▶ _ACTION ITEM_: Nothing but the line holding "column Task E" and the lines after it, through the end of the records, should be set down, each exactly as it is.

▶ _RECORDS PROVIDED_:
--------------------------------

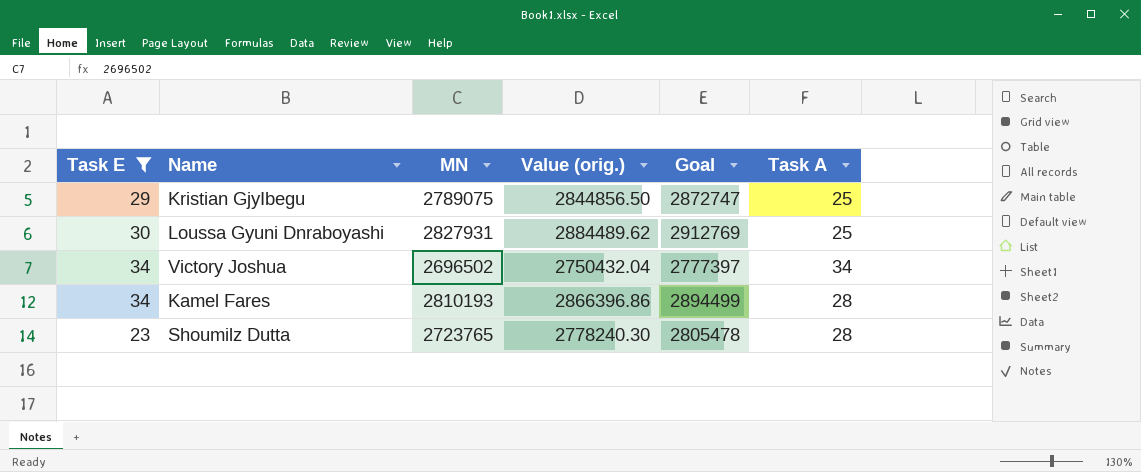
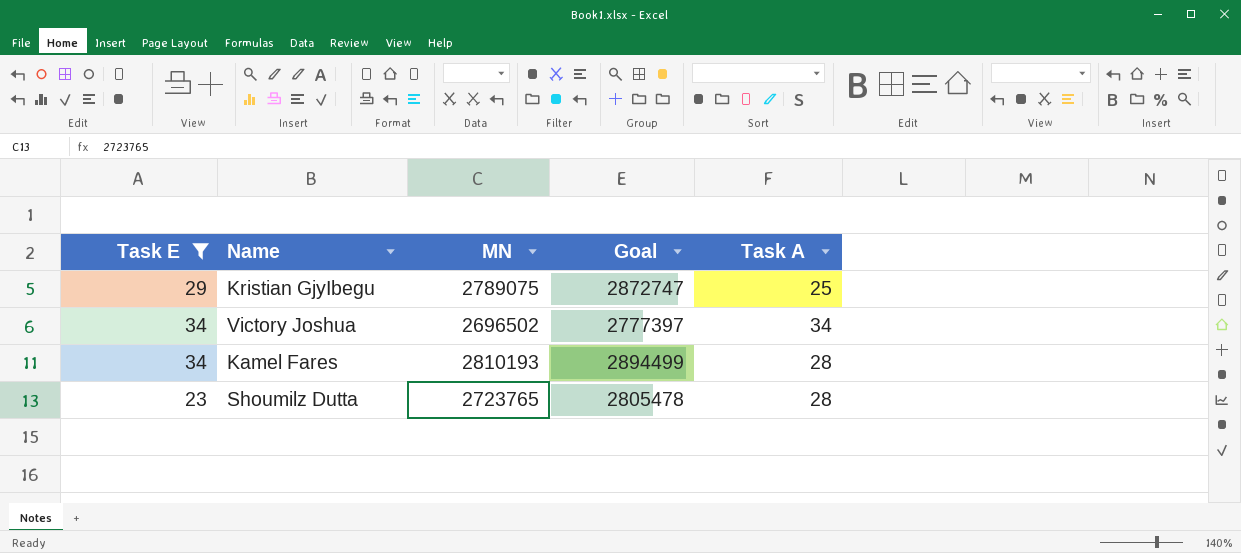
column Value (orig.) | formula: [MN] * 1.02 -> none
row Loussa Gyuni Dnraboyashi: 30 | 2827931 | 2884489.62 | 2912769 | 25 -> none

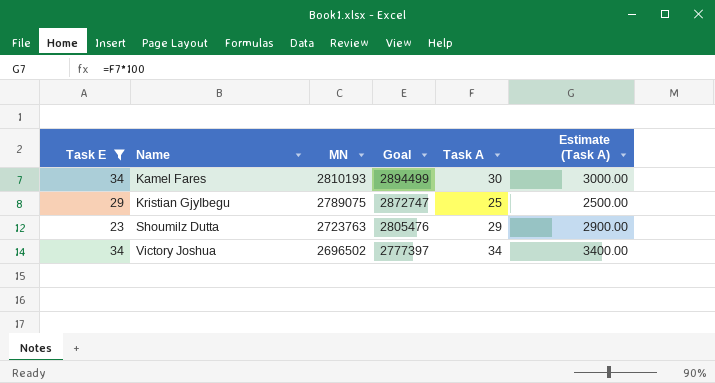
row order: none -> Name ascending
column Estimate (Task A) | formula: none -> [Task A] * 100
Kamel Fares | Task A: 28 -> 30
Shoumilz Dutta | MN: 2723765 -> 2723763
Shoumilz Dutta | Goal: 2805478 -> 2805476
Shoumilz Dutta | Task A: 28 -> 29

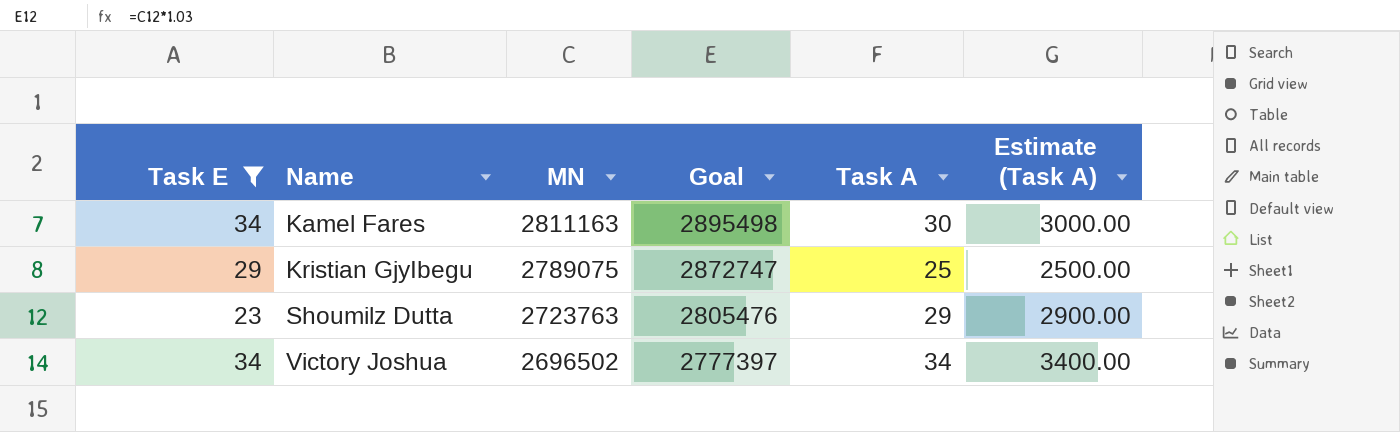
Kamel Fares | MN: 2810193 -> 2811163
Kamel Fares | Goal: 2894499 -> 2895498

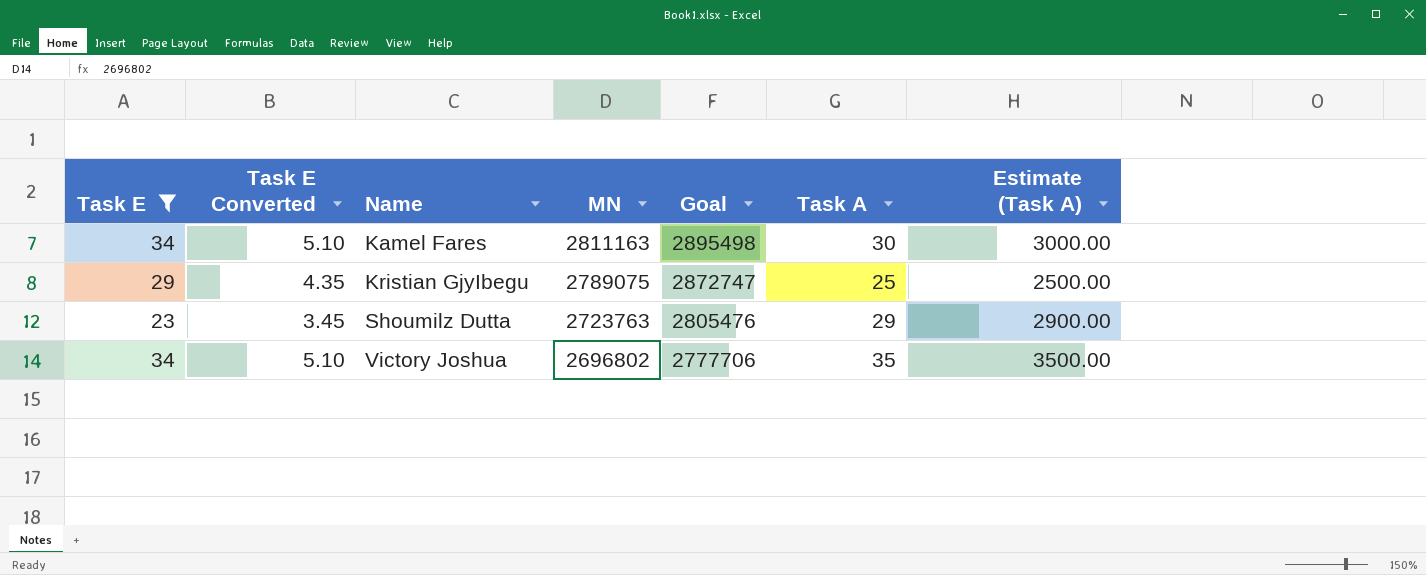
column Task E Converted | formula: none -> [Task E] * 0.15
Victory Joshua | MN: 2696502 -> 2696802
Victory Joshua | Goal: 2777397 -> 2777706
Victory Joshua | Task A: 34 -> 35
Victory Joshua | Estimate (Task A): 3400.00 -> 3500.00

--------------------------------

▶ _TASK ANSWER_:
column Task E Converted | formula: none -> [Task E] * 0.15
Victory Joshua | MN: 2696502 -> 2696802
Victory Joshua | Goal: 2777397 -> 2777706
Victory Joshua | Task A: 34 -> 35
Victory Joshua | Estimate (Task A): 3400.00 -> 3500.00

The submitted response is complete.